I assume that a doctor is involved at this point, and so you wife’s case is probably not as serious. Exercise can help to reduce the high BP-especially if she is currently overweight (???). This would reduce the risk, but not affect the heart rate issues.

I don’t want to alarm you, but I would start by asking you to evaluate 4 things:

  1. Is her blood pressure high?
  2. Is there any history of this leading to ahrythmia in her family?
  3. Is she overweight?
  4. Does she have any dietary issues that may contribute to the problem such as a food allergy or high sodium intake?

Do not treat this condition without a doctor’s advice. Ask a lot of questions. This situation may be very fragile.

I do know that aerobic training has been shown to decrease blood pressure when combined with a healthy diet.

Tacycardia is not a heart condition to mess with. Make sure she sees a cariologist as soon as possible.

Thanks for the help! (We’re going tomorrow)…

Firstly, your wife is borderline tachy if her resting rate is 90-100 bpm. Tachycardia is defined as a resting rate of 100 or above. Secondly, tachy is a symptom not a disease. There are various causes of tachycardia:

There are two main tachyarrhythmias, ventricular tachy (VT) and supra-ventricular tachys (SVT). Generally these are transient (<1min) and will make you feel pretty unwell if they persist for longer, so it’s unlikely these are the cause.

Autonomic disease can cause tachy something like hyperthyroidism is a common cause (over-active thyroid), these are easily tested for and are usually accompanied by unexplained weight-loss.
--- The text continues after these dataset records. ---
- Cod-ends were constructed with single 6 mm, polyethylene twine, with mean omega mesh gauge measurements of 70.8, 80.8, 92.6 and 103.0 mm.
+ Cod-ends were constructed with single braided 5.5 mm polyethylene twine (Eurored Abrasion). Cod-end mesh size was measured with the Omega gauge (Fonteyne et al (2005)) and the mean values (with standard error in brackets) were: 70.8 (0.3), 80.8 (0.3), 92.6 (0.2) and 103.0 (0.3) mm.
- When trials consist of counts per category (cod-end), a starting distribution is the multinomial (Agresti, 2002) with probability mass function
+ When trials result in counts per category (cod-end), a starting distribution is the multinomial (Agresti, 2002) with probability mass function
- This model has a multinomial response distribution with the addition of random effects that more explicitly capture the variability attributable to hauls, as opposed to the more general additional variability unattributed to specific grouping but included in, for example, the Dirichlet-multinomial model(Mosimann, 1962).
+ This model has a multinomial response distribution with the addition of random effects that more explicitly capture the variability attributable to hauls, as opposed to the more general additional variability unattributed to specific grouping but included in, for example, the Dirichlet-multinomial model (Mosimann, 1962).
Reflex tachycardia can also exist, whereby a sudden drop in BP will be compensated for by an increase in HR. This is caused by a vasodepressor form of syncope (unexplained drop in BP) or by a condition called postural othostatic tachycardia syndrome (POTS) where HR increases when you stand up. Again, these are transient, so are an unlikely cause.
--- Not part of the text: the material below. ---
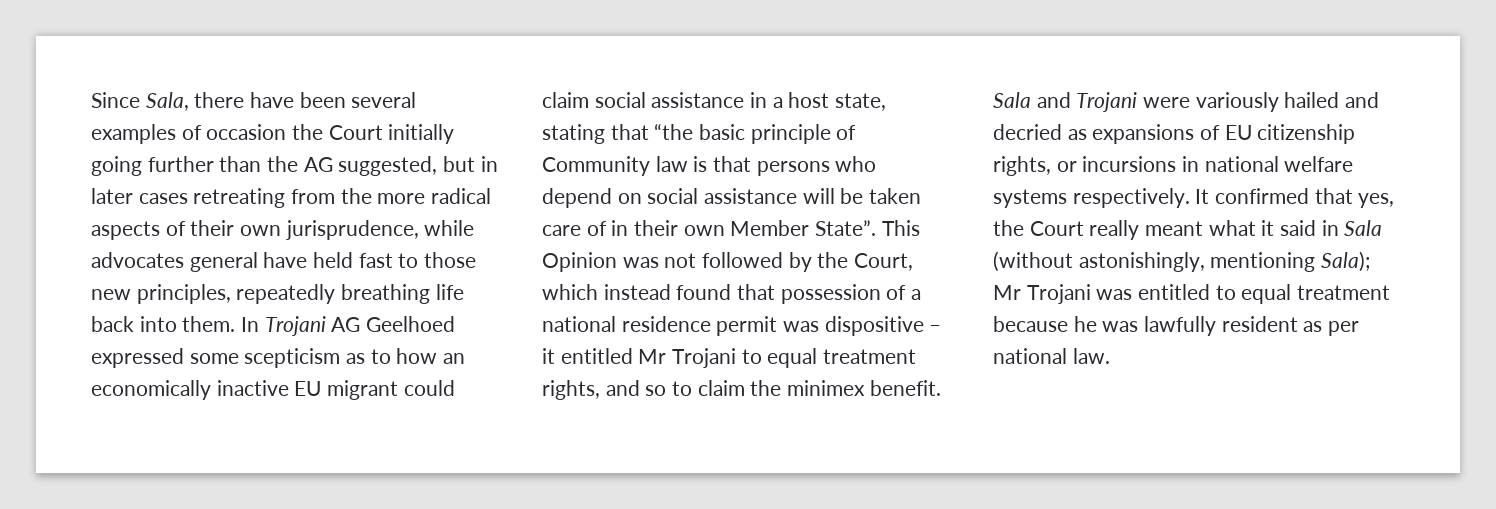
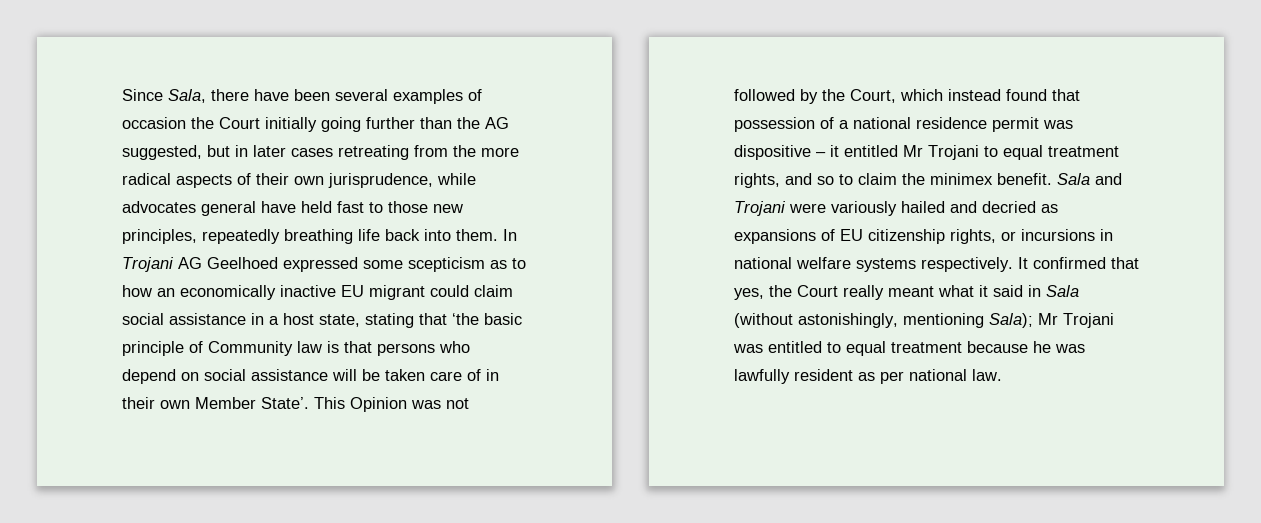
- In Trojani AG Geelhoed expressed some scepticism as to how an economically inactive EU migrant could claim social assistance in a host state, stating that “the basic principle of Community law is that persons who depend on social assistance will be taken care of in their own Member State”.
+ In Trojani AG Geelhoed expressed some scepticism as to how an economically inactive EU migrant could claim social assistance in a host state, stating that ‘the basic principle of Community law is that persons who depend on social assistance will be taken care of in their own Member State’.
Finally, it may just be physiological. If your wife is very unfit and/or overweight, in order to supply oxygenated blood to her body the heart has to work harder. In this instance, cardio-vascular training and/or weightloss are useful.

It’s important that you rectify the high resting rate as being chronically tachycardic may increase your risk of a heart attack, due to inadequate oxygen supply to the heart via a number of mechanisms that are not really relevant to this forum.

Anyway, hope some of this helps. I am not a doctor (so I would recommend that you see one), but I do work in clinical cardiology.